When the Vice President of the United States visits a Welsh monastery he suffers a fatal heart attack and the world is in a state of shock.

Special Branch detective, William Jones, is the only member of the protection detail who believes he was murdered.

Under suspicion are a beautiful American psychologist and a former chemistry professor who has chosen to become a monk.

But since the death of his wife and child in a car accident, feelings of guilt have torn the detective’s life apart and he is forced into retirement.

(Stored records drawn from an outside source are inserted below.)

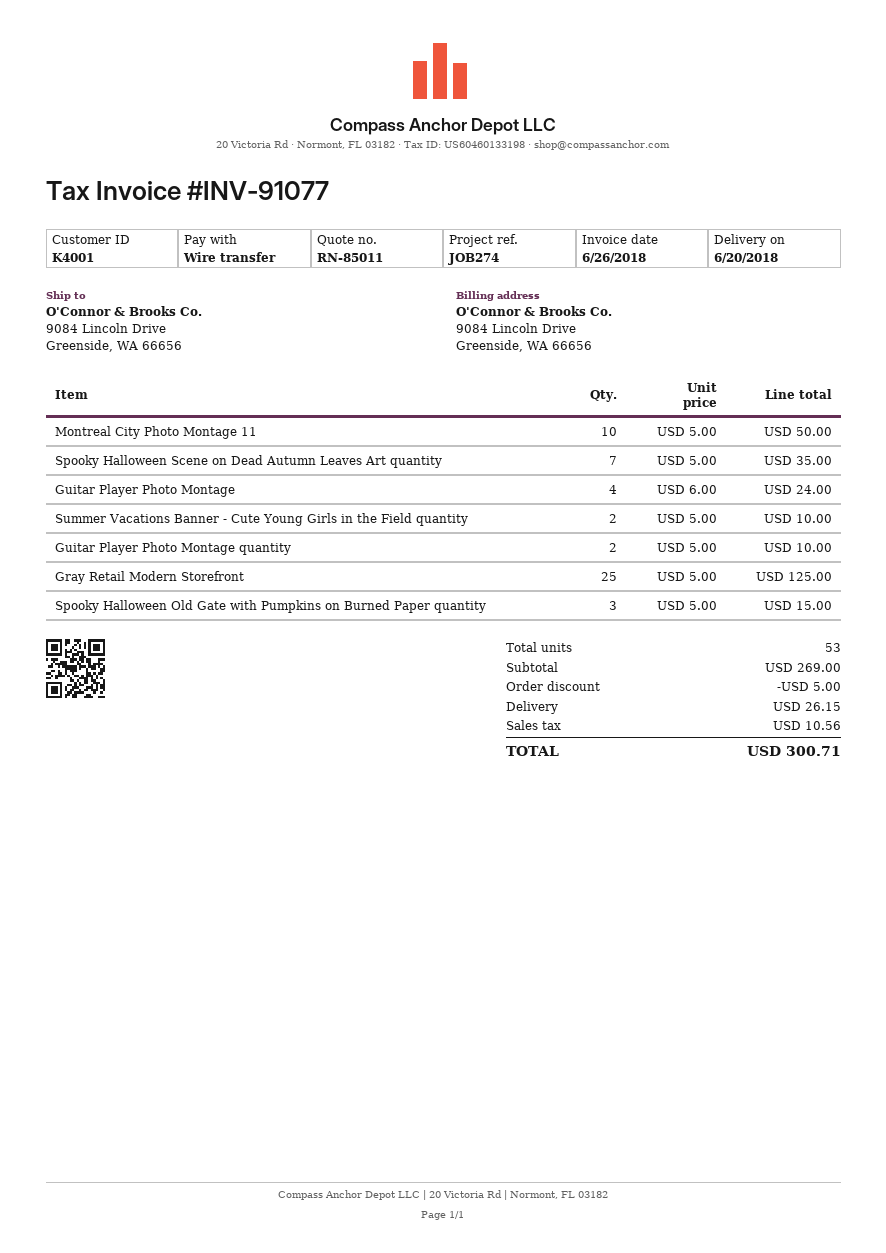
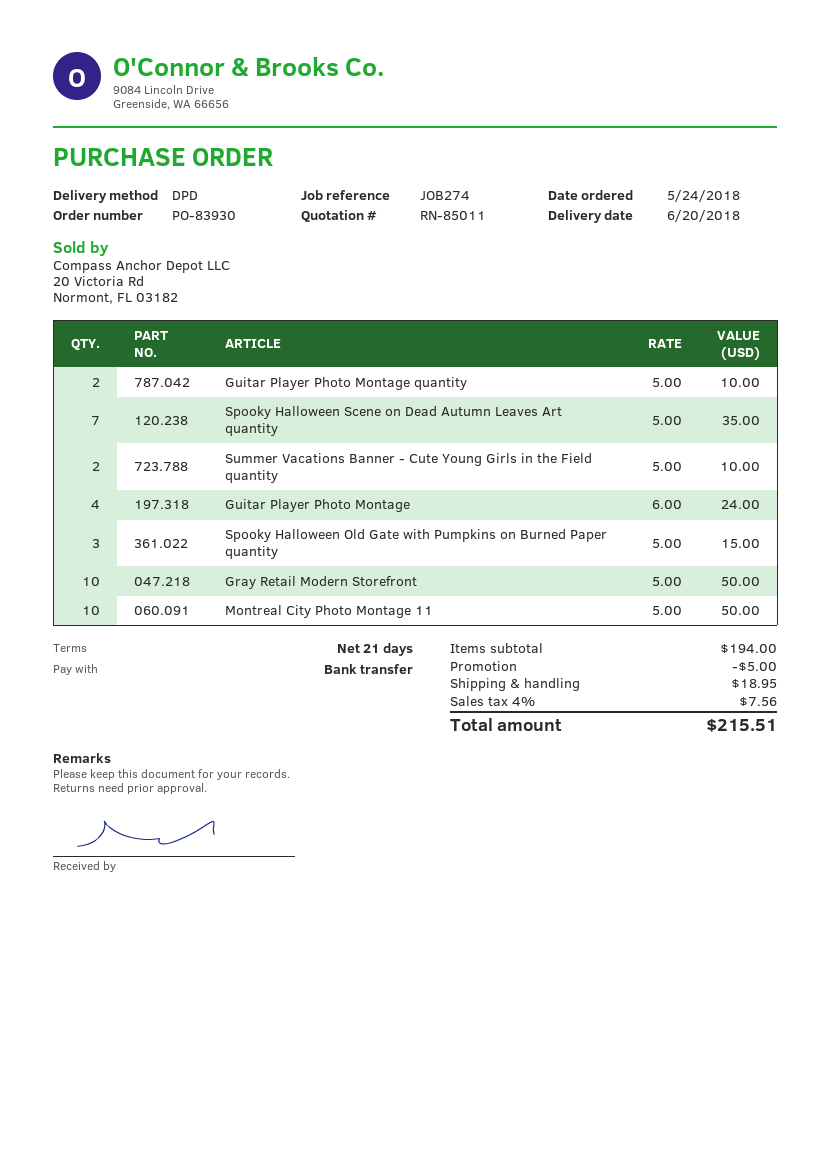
Gray Retail Modern Storefront: 25 x 5.00 = 125.00 -> 10 x 5.00 = 50.00
subtotal: 269.00 -> 194.00
shipping: 26.15 -> 18.95
tax: 10.56 -> 7.56
total: 300.71 -> 215.51

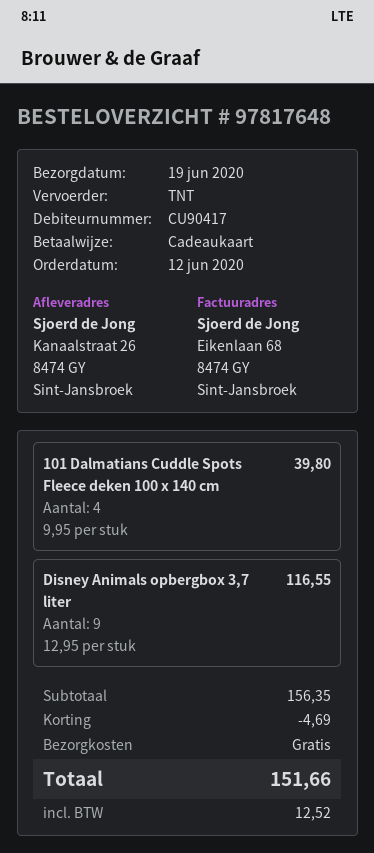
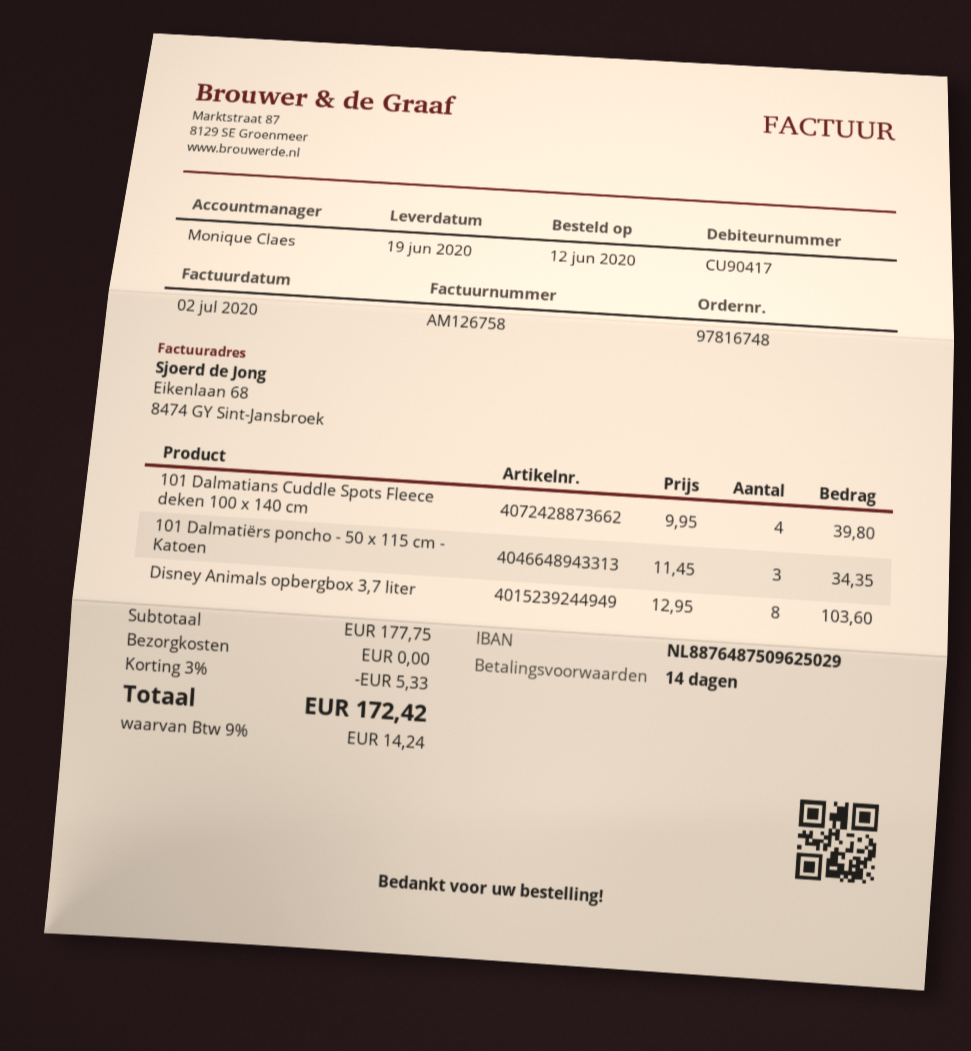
order number: 97817648 -> 97816748
Disney Animals opbergbox 3,7 liter: 9 x 12.95 = 116.55 -> 8 x 12.95 = 103.60
101 Dalmatiërs poncho - 50 x 115 cm - Katoen: none -> 3 x 11.45 = 34.35
subtotal: 156.35 -> 177.75
discount: 4.69 -> 5.33
tax: 12.52 -> 14.24
total: 151.66 -> 172.42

When he decides to continue the investigation on his own, he finds himself falling in love and uncovers what really happened to his family.

Pursued to a Greek island by a rogue operative from the Secret Intelligence Service, he attempts to foil a plot that threatens the very existence of humanity.

Also by Ken Donald on Obooko:

Reluctant Man on Berlin. By Ken DonaldOur Reluctant Man in Korea. By Ken DonaldOur Reluctant Man in Hungary. By Ken DonaldOur Reluctant Man in Vietnam. By Ken DonaldOur Reluctant Man in Cuba. By Ken DonaldFletcher and the Mexican Emperor. By Ken DonaldDon't Die for Me. By Ken Donald


Excerpt:

Detective Inspector William Jones resented the fact that he felt out of place, because he was not. Besides the skipper, he reckoned he was the only Welsh native on the boat. Admittedly the hot weather made him appear a tad overdressed in his suit and tie, but he was on duty and he had little choice. At least he’d chosen to travel on one of the ferries transporting holidaymakers to the island, which was more than could be said for the arrogant pricks he was forced to work with from the American Secret Service.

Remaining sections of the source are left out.